Last time I checked, my soulmate and I met in middle school.
Last time I checked, my soulmate and I had to separate at the end of high school.

I was scared. I was terrified. The anxiety was rushing through me as I questionably wondered when we were going to see each other again by fate. Because if it's fate, then it's fate. Not because I forcefully messaged him and asked if we can see each other again.

Last time I checked, there was a separation between us that reminded me how much I missed him. The things he did for me. The things he would do for me.
At that moment, it'd had been two years since I said my good mornings and gave him kisses to show my love.

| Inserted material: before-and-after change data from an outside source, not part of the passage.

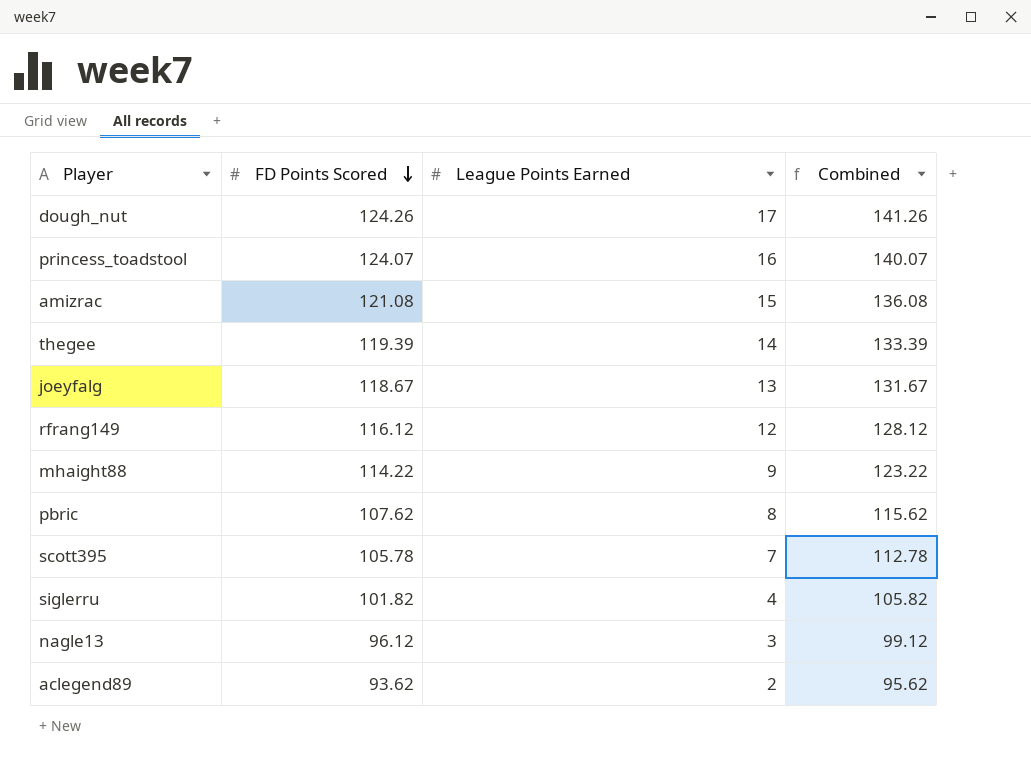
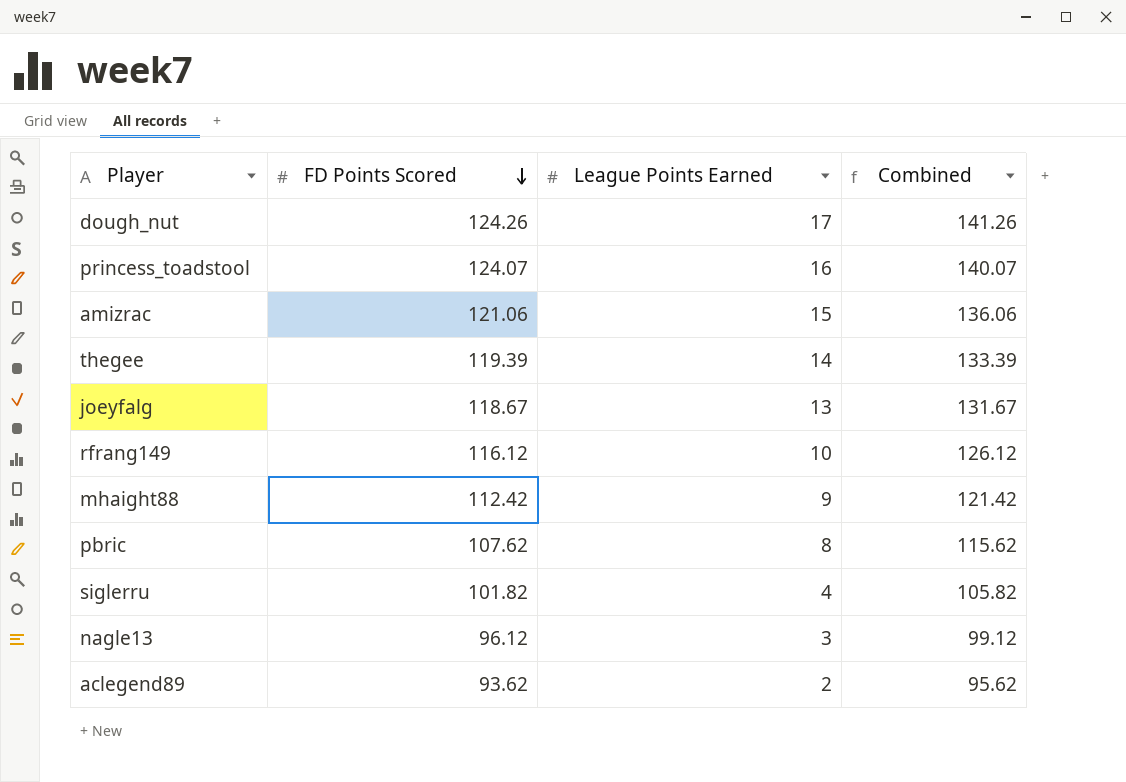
row scott395: 105.78 | 7 | 112.78 -> none
amizrac | FD Points Scored: 121.08 -> 121.06
amizrac | Combined: 136.08 -> 136.06
rfrang149 | League Points Earned: 12 -> 10
rfrang149 | Combined: 128.12 -> 126.12
mhaight88 | FD Points Scored: 114.22 -> 112.42
mhaight88 | Combined: 123.22 -> 121.42

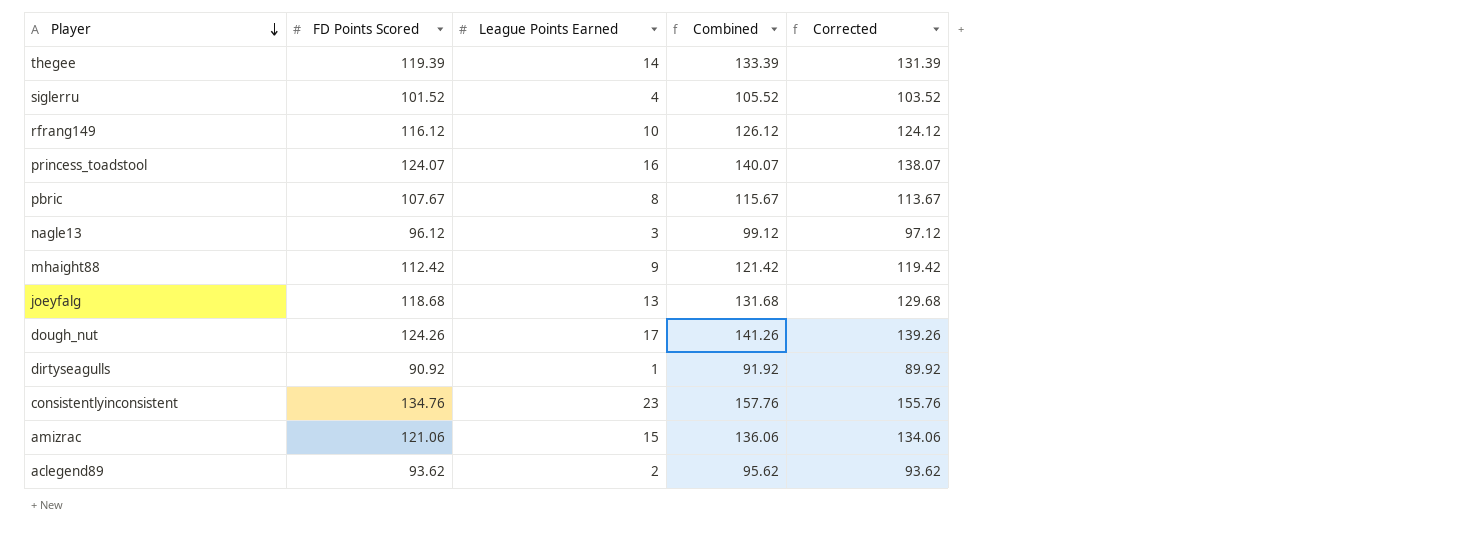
row order: FD Points Scored descending -> Player descending
column Corrected | formula: none -> [Combined] - 2
siglerru | FD Points Scored: 101.82 -> 101.52
siglerru | Combined: 105.82 -> 105.52
pbric | FD Points Scored: 107.62 -> 107.67
pbric | Combined: 115.62 -> 115.67
joeyfalg | FD Points Scored: 118.67 -> 118.68
joeyfalg | Combined: 131.67 -> 131.68
row dirtyseagulls: none -> 90.92 | 1 | 91.92 | 89.92
row consistentlyinconsistent: none -> 134.76 | 23 | 157.76 | 155.76

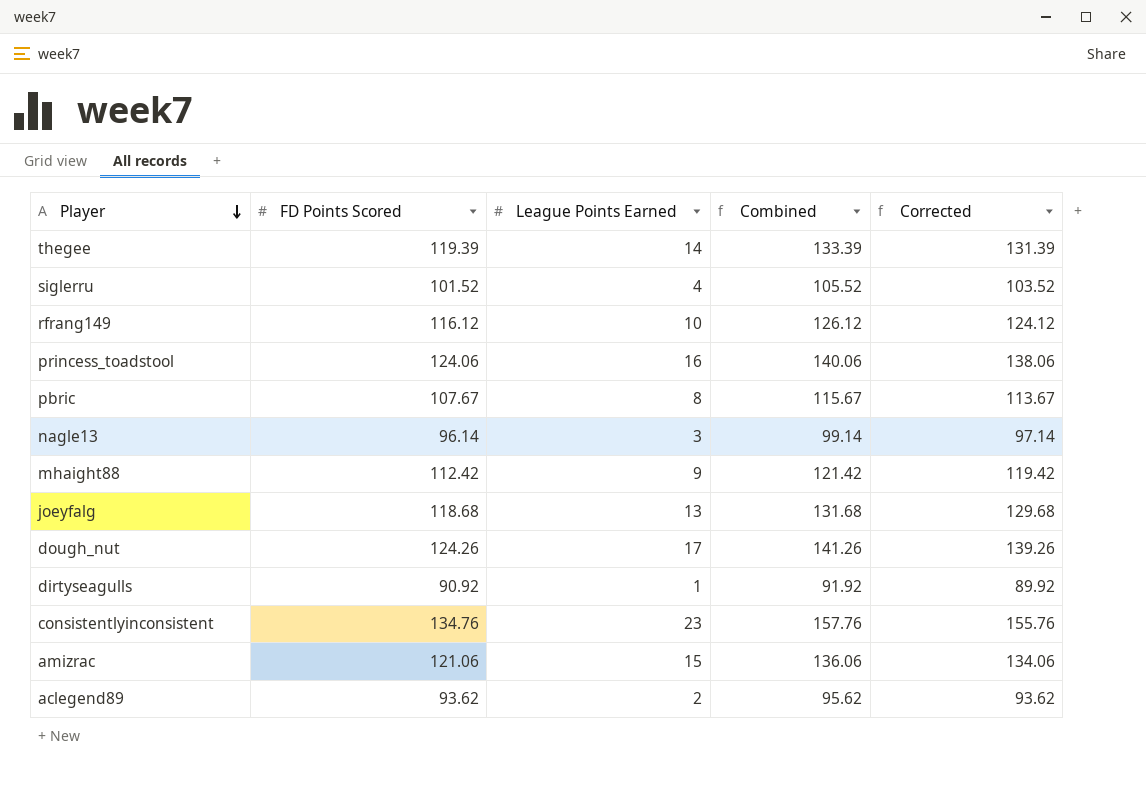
princess_toadstool | FD Points Scored: 124.07 -> 124.06
princess_toadstool | Combined: 140.07 -> 140.06
princess_toadstool | Corrected: 138.07 -> 138.06
nagle13 | FD Points Scored: 96.12 -> 96.14
nagle13 | Combined: 99.12 -> 99.14
nagle13 | Corrected: 97.12 -> 97.14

Here's to another two years.

My Uni friends and I were going to Anaheim, USA in California for a celebration. One of them were getting married.

I struggled to message him that I was going to be in America for a few days, maybe a week. Do I want to see him? Those dimples that deepened when he kissed me. The hair that felt so soft. The arms that held me when I needed it most. Will I look at him and say nothing? Or will I burst into his arms as I catch him up on kisses he'd missed for the past couple of years?

I ended up messaging Phil, who attended York University. He said he hopes I see him and, yes, I should e-mail him.

God, that e-mail. What a dork.

The plane ride reminded me of when he left and how terrible our goodbye was. I left the building right away. I didn't want to know if he'd turn back and change his mind. I didn't want to find out whether he wanted to risk getting beat to death just to see me again.

I want to hope that Phil had messaged Dan throughout the years he was gone. I want to hope that Phil told him I was going to America. I want to hope that I bump into him and tell him, "yes, I will drop University just so I can spend the rest of my life with you."

I promised I'd get married. I promised I'd have kids. I promised I'd be happy. But I never promised who it was going to be with.
I promised I'll find someone new. But why can't that someone be you?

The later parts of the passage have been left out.